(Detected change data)
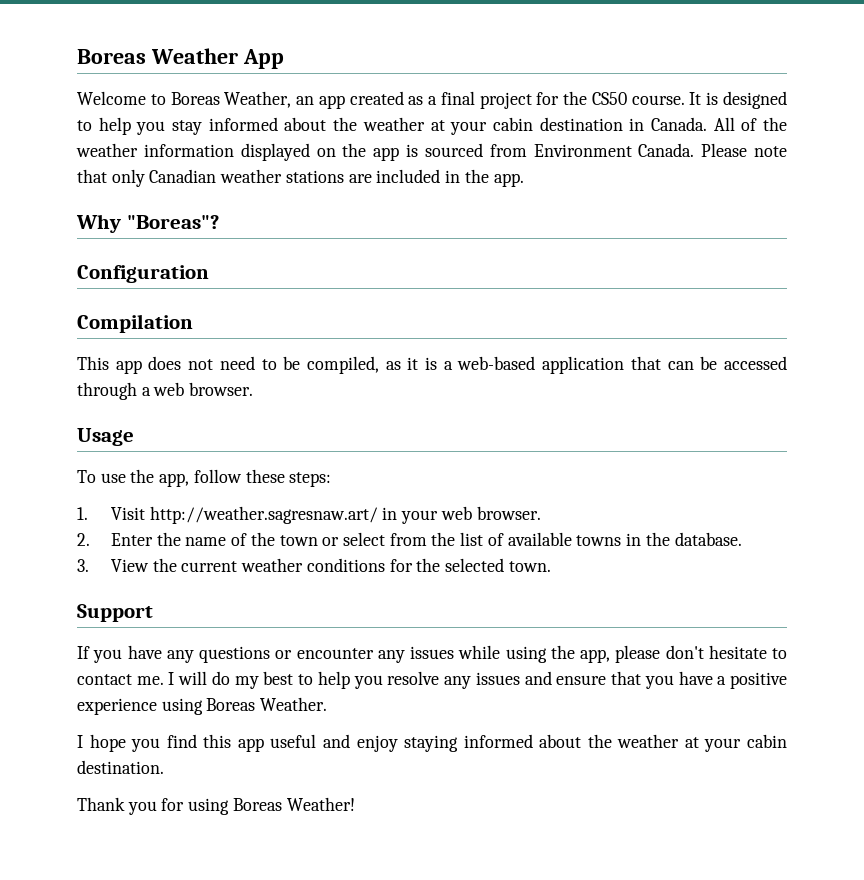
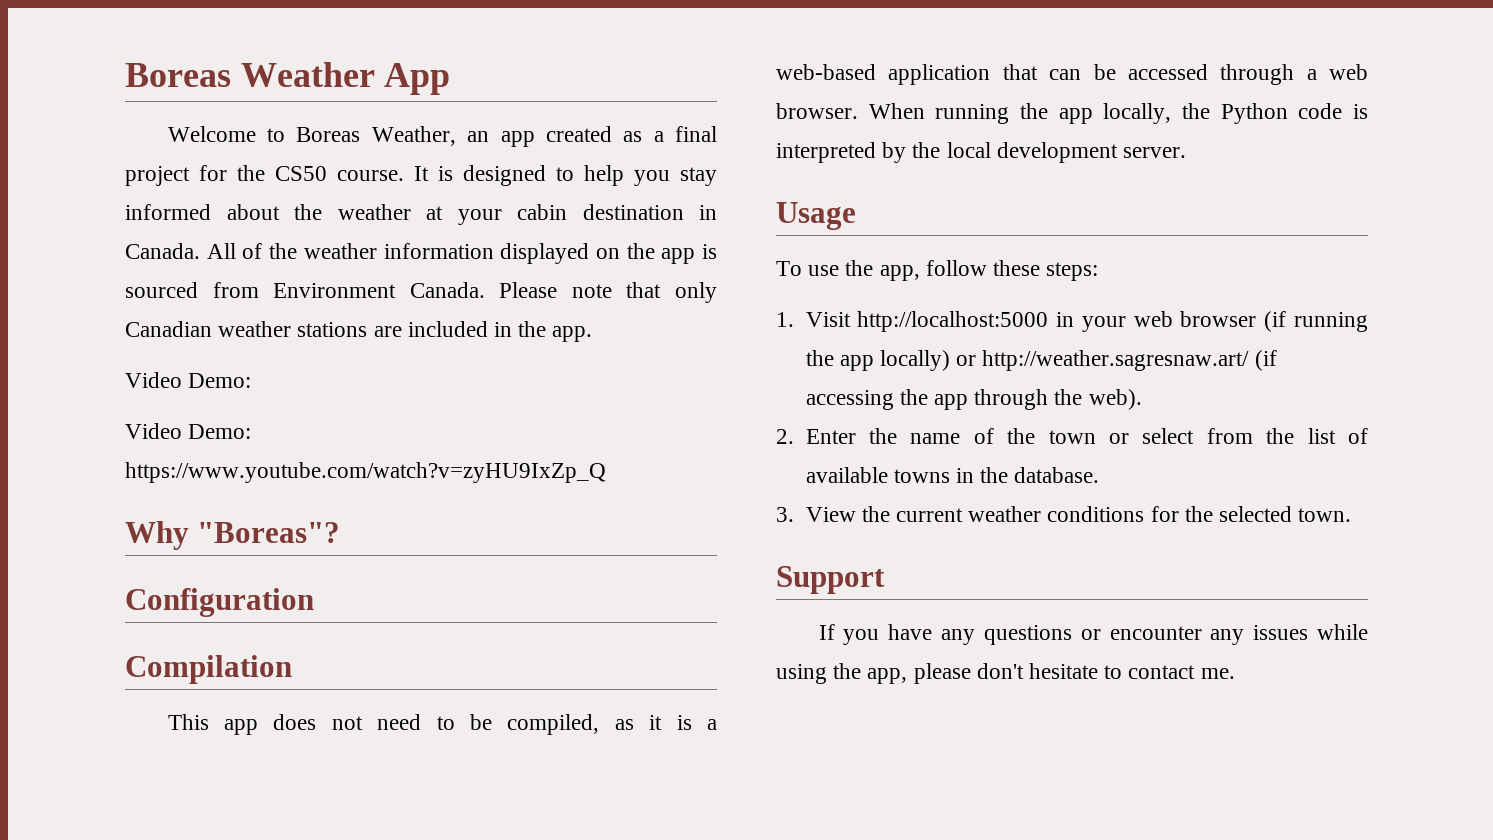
(524, 180) none -> [125,372,252,388] [125,423,252,439] [125,462,606,483] // Video Demo: // Video Demo: https://www.youtube.com/watch?v=zyHU9IxZp_Q
(254, 389) none -> [868,103,1368,124] [776,142,1187,163] When running the app locally, the Python code is interpreted by the local development server.
[149,506,378,524] http://weather.sagresnaw.art/ -> [857,311,1049,332] http://localhost:5000
[476,506,541,520] browser. -> [1180,311,1368,332] [805,350,1277,371] [805,389,1142,410] browser (if running the app locally) or http://weather.sagresnaw.art/ (if accessing the app through the web).
[168,671,787,689] [77,697,328,715] [77,734,787,752] [77,760,164,774] [77,797,355,815] I will do my best to help you resolve any issues and ensure that you have a positive experience using Boreas Weather. // I hope you find this app useful and enjoy staying informed about the weather at your cabin destination. // Thank you for using Boreas Weather! -> (1235, 673) none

_Problem description:_ Please go through the data and copy each line containing the word "locally".

_Your response:_
(254, 389) none -> [868,103,1368,124] [776,142,1187,163] When running the app locally, the Python code is interpreted by the local development server.
[476,506,541,520] browser. -> [1180,311,1368,332] [805,350,1277,371] [805,389,1142,410] browser (if running the app locally) or http://weather.sagresnaw.art/ (if accessing the app through the web).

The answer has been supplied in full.